:: Information provided ::

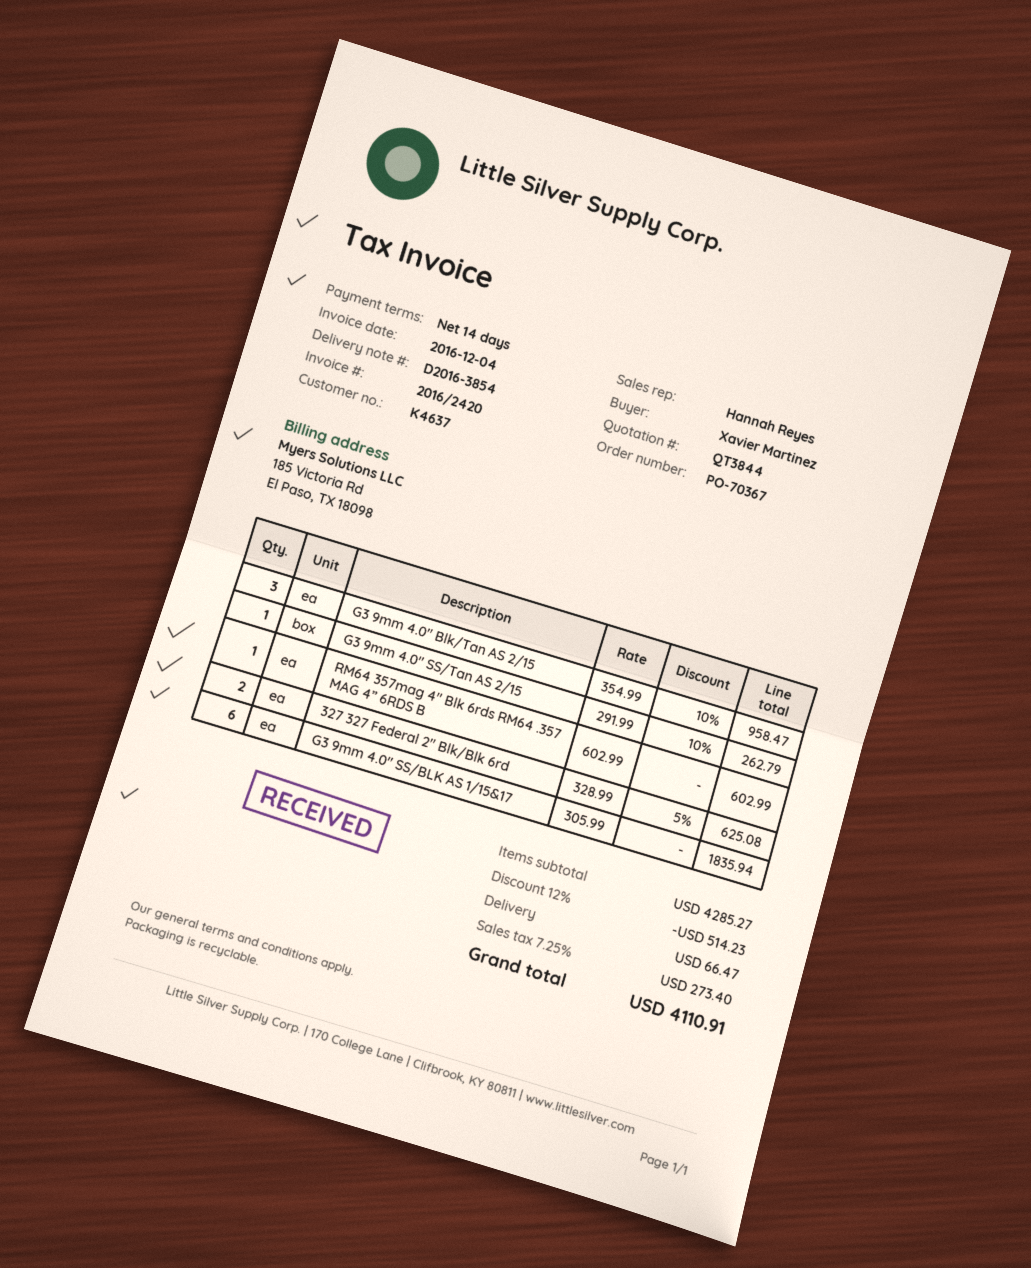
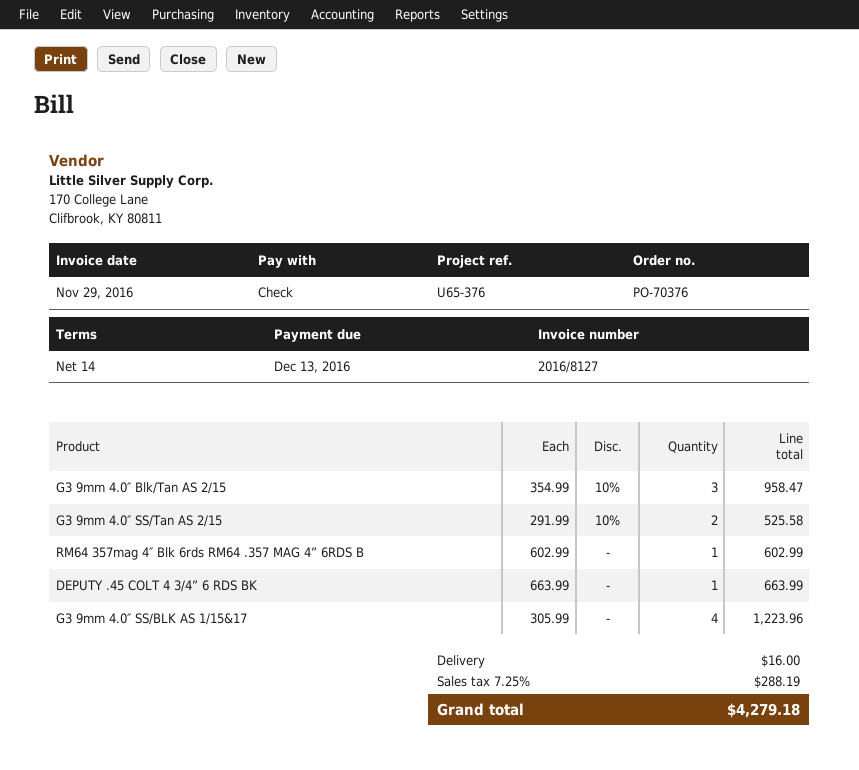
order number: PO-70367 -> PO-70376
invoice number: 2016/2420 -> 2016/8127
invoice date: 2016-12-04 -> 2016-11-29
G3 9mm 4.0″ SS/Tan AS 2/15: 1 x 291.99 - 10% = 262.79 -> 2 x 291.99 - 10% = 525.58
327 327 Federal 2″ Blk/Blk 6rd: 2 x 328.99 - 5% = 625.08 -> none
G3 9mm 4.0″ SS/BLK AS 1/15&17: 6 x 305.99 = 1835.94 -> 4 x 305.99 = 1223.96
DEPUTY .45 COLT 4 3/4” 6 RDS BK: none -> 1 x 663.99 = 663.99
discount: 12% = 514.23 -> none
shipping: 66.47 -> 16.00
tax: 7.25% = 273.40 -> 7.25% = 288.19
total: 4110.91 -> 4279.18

:::

What is being asked: Output the line containing "invoice date: 2016-12-04 -> 2016-11-29" and every line after it through the final line of the records above, exactly as written and nothing else.

Worked solution:
invoice date: 2016-12-04 -> 2016-11-29
G3 9mm 4.0″ SS/Tan AS 2/15: 1 x 291.99 - 10% = 262.79 -> 2 x 291.99 - 10% = 525.58
327 327 Federal 2″ Blk/Blk 6rd: 2 x 328.99 - 5% = 625.08 -> none
G3 9mm 4.0″ SS/BLK AS 1/15&17: 6 x 305.99 = 1835.94 -> 4 x 305.99 = 1223.96
DEPUTY .45 COLT 4 3/4” 6 RDS BK: none -> 1 x 663.99 = 663.99
discount: 12% = 514.23 -> none
shipping: 66.47 -> 16.00
tax: 7.25% = 273.40 -> 7.25% = 288.19
total: 4110.91 -> 4279.18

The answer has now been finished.